At no time was the scheduling order
modified. In accordance with the
scheduling order, trial by jury was to be held on February 3, 1994. Neither party appeared on February 3,
1994. This court dismissed the case on
January 31, 1994, and the parties consented to the dismissal when they did not
appear in court on the day of the trial.
So the court, therefore, is not enforcing the settlement agreement,
which would mean that I would force the City to pay the $500, which I would
not, but rather this court is enforcing the scheduling order, and was prepared
to try the case on February 3, 1994 with a jury....
Neither
party controverts the trial court's recitation.
Trevino's first argument
misses the mark. The trial court did
not enforce the settlement agreement.
Rather, it enforced the scheduling order.
Trevino's second
argument is a rehash of her first argument.

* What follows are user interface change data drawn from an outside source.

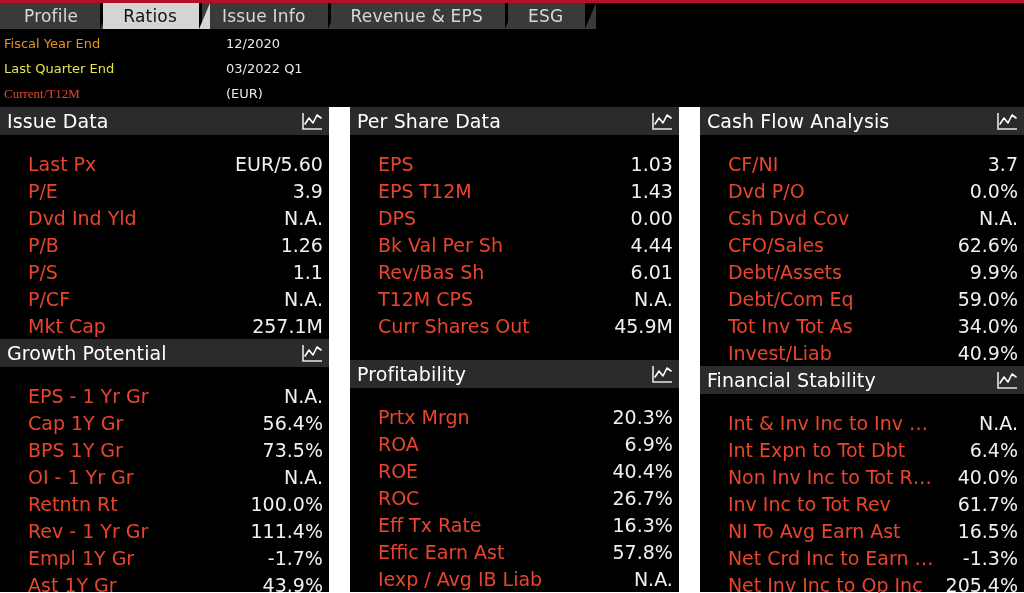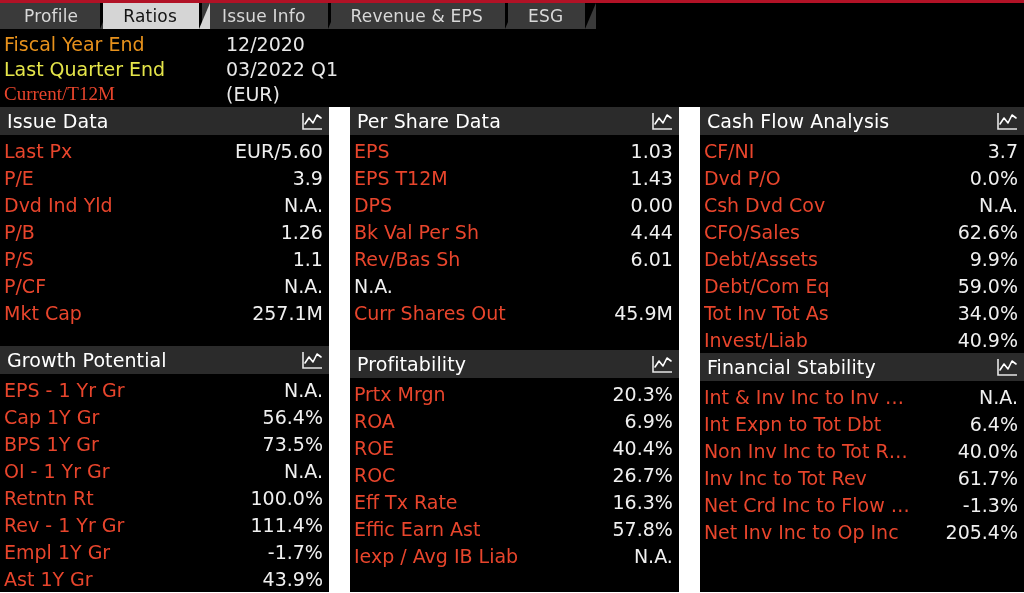--- a/index.html
+++ b/index.html
@@ -58,7 +58,7 @@
     display:flex;
     height:25px;
     align-items:center;
-    font-size:19px;
+    font-size:13px;
   }
   .slabel { width:222px; white-space:nowrap; }
   .svalue { color:#e8e8e8; white-space:nowrap; }

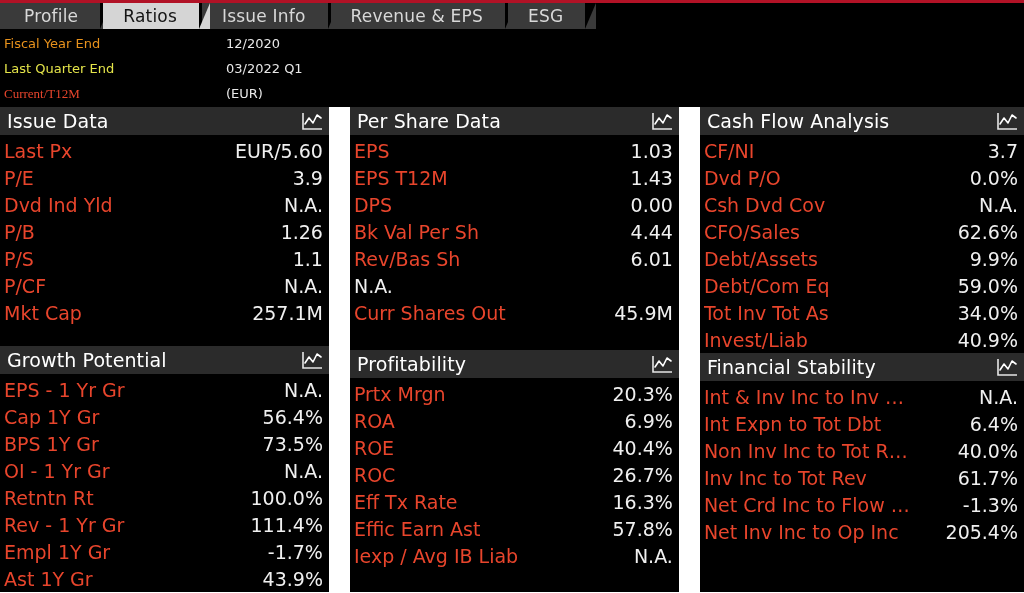--- a/index.html
+++ b/index.html
@@ -97,7 +97,7 @@
   }
   .chart-icon { display:block; }
 
-  .rows { padding-top:2px; }
+  .rows { padding-top:15px;margin-left:24px; }
   .row {
     display:flex;
     align-items:center;

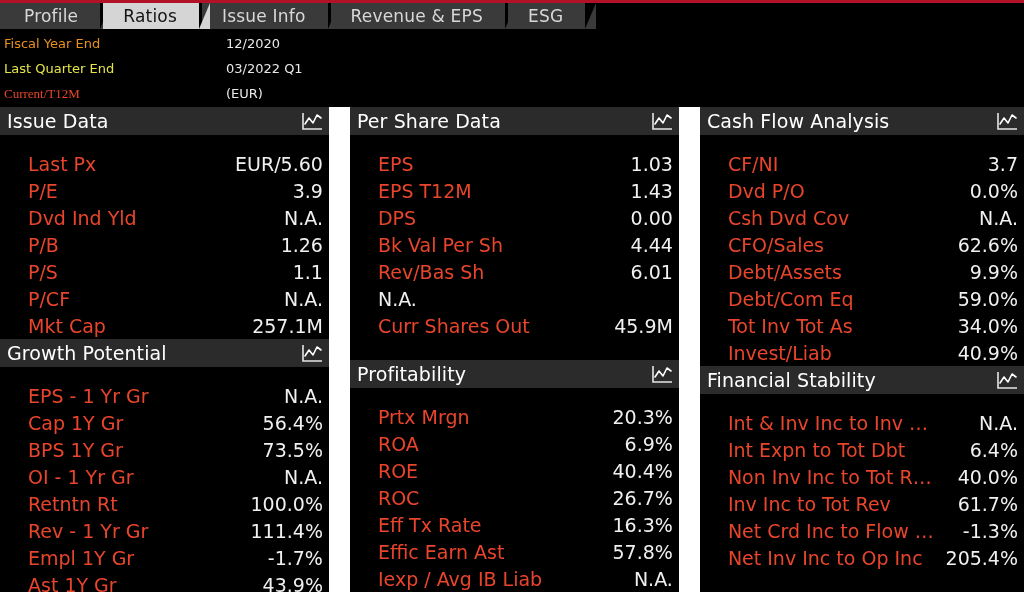--- a/index.html
+++ b/index.html
@@ -276,6 +276,7 @@
               <span class="val">6.01</span>
             </div>
             <div class="row">
+              <span class="lbl">T12M CPS</span>
               <span class="val">N.A.</span>
             </div>
             <div class="row">

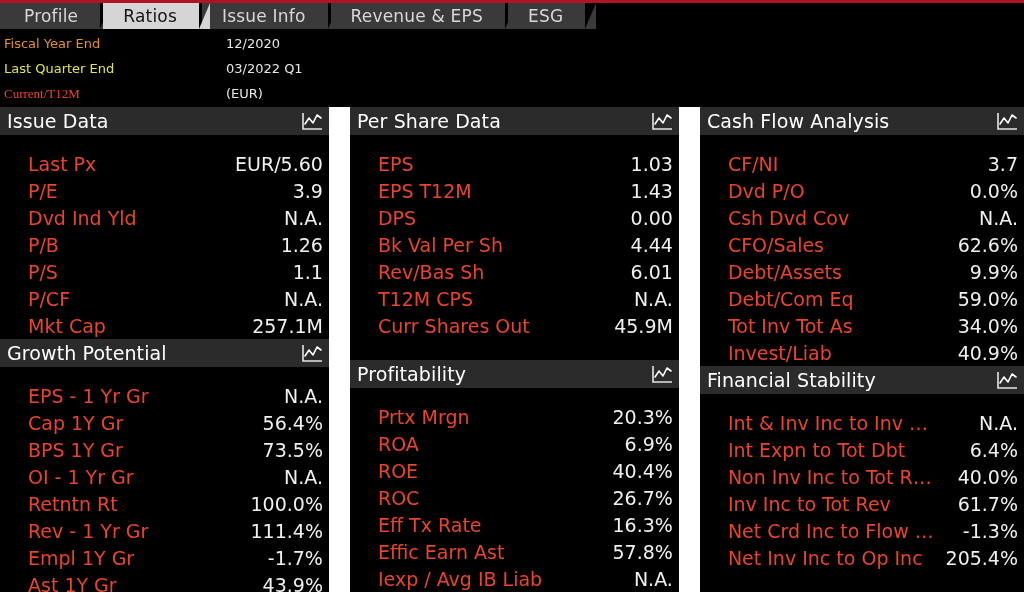--- a/index.html
+++ b/index.html
@@ -396,6 +396,10 @@
               <span class="val">61.7%</span>
             </div>
             <div class="row">
+              <span class="lbl">NI To Avg Earn Ast</span>
+              <span class="val">16.5%</span>
+            </div>
+            <div class="row">
               <span class="lbl">Net Crd Inc to Flow …</span>
               <span class="val">-1.3%</span>
             </div>

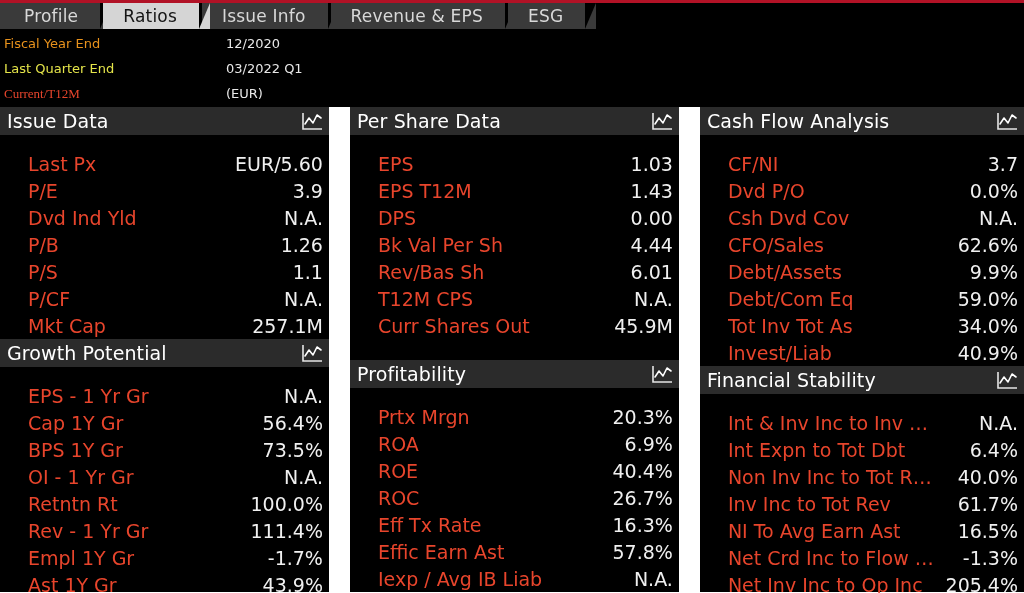--- a/index.html
+++ b/index.html
@@ -400,7 +400,7 @@
               <span class="val">16.5%</span>
             </div>
             <div class="row">
-              <span class="lbl">Net Crd Inc to Flow …</span>
+              <span class="lbl">Net Crd Inc to Earn …</span>
               <span class="val">-1.3%</span>
             </div>
             <div class="row">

She contends that the trial court erred when it denied her motion to
re-open and set a new trial date because there was no enforceable settlement
agreement between the parties. This argument does not address the real
issue: namely, whether the scheduling
order survived the earlier “dismissal,” which was not reduced to a written
order.[3] Accordingly, we decline to consider it. See State v. Gulrud,
140 Wis.2d 721, 730, 412 N.W.2d 139, 142–143 (Ct. App. 1987) (A reviewing court
will not consider undeveloped arguments.).
By the Court.—Order
affirmed.
This opinion will not be
published. See Rule 809.23(1)(b)5, Stats.
[1] Section 807.05, Stats., provides:
Stipulations. No agreement, stipulation, or consent between the parties or their attorneys, in respect to the proceedings in an action or special proceeding shall be binding unless made in court or during a proceeding conducted under s. 807.13 or 967.08 and entered in the minutes or recorded by the reporter, or made in writing and subscribed by the party to be bound thereby or the party's attorney.